Only the lines from the one with "Bandz Garmin Vivomove 3s Nylon Loop Strap (Blue" through the last belong in the output; print them exactly as given below.

Items from a data source:
****

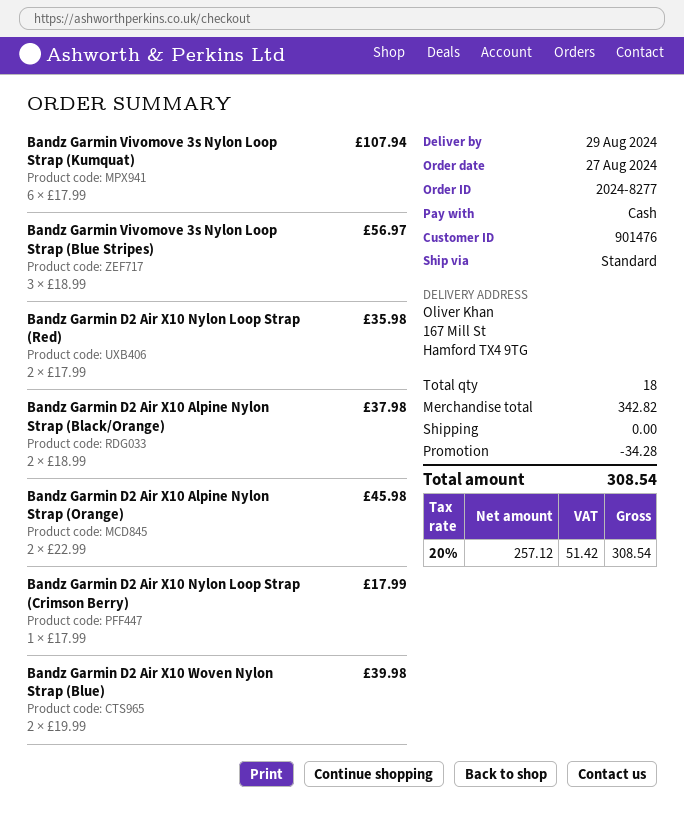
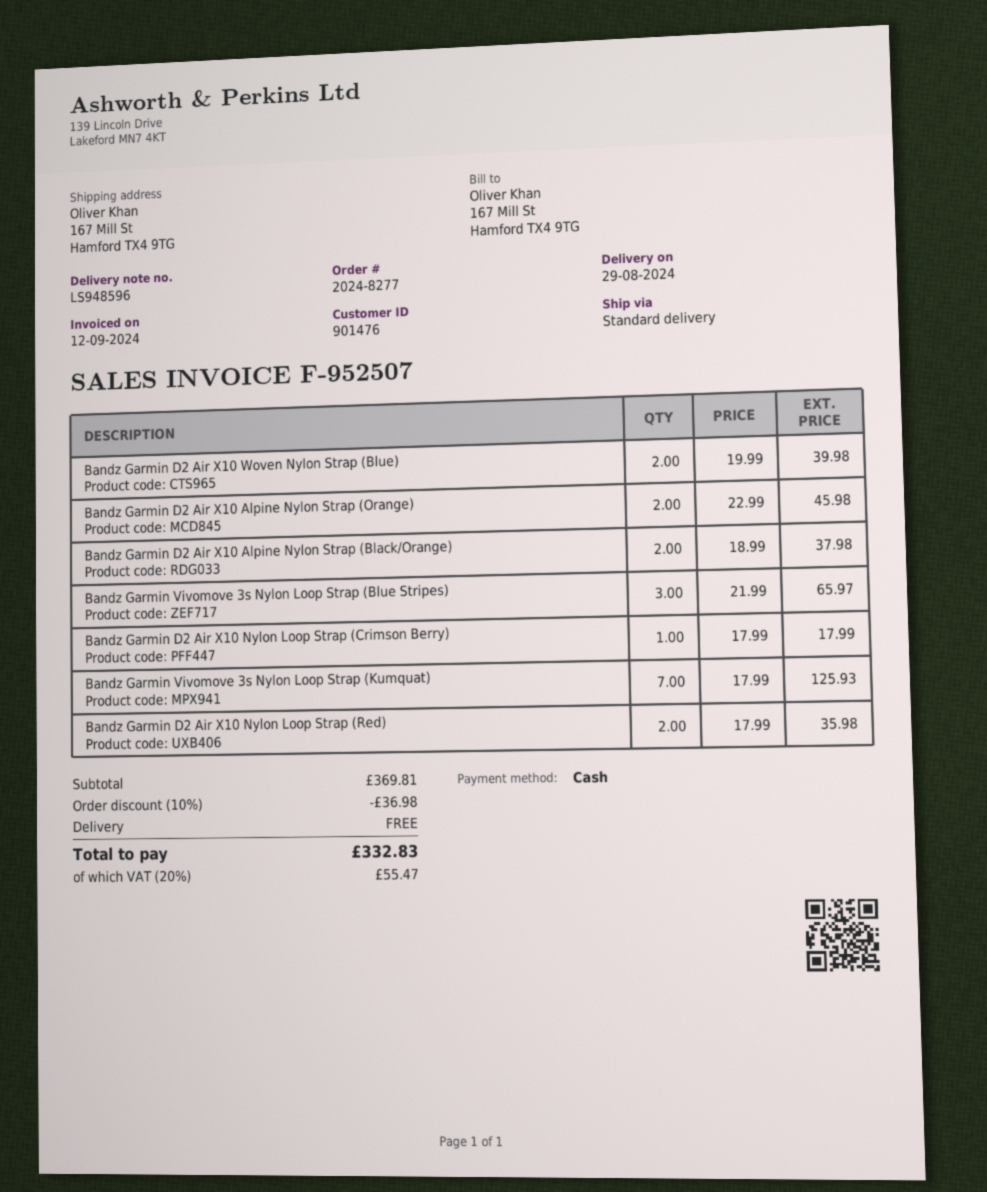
Bandz Garmin Vivomove 3s Nylon Loop Strap (Kumquat): 6 x 17.99 = 107.94 -> 7 x 17.99 = 125.93
Bandz Garmin Vivomove 3s Nylon Loop Strap (Blue Stripes): 3 x 18.99 = 56.97 -> 3 x 21.99 = 65.97
subtotal: 342.82 -> 369.81
discount: 34.28 -> 36.98
tax: 20% = 51.42 -> 20% = 55.47
total: 308.54 -> 332.83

****

_TASK RESPONSE_
Bandz Garmin Vivomove 3s Nylon Loop Strap (Blue Stripes): 3 x 18.99 = 56.97 -> 3 x 21.99 = 65.97
subtotal: 342.82 -> 369.81
discount: 34.28 -> 36.98
tax: 20% = 51.42 -> 20% = 55.47
total: 308.54 -> 332.83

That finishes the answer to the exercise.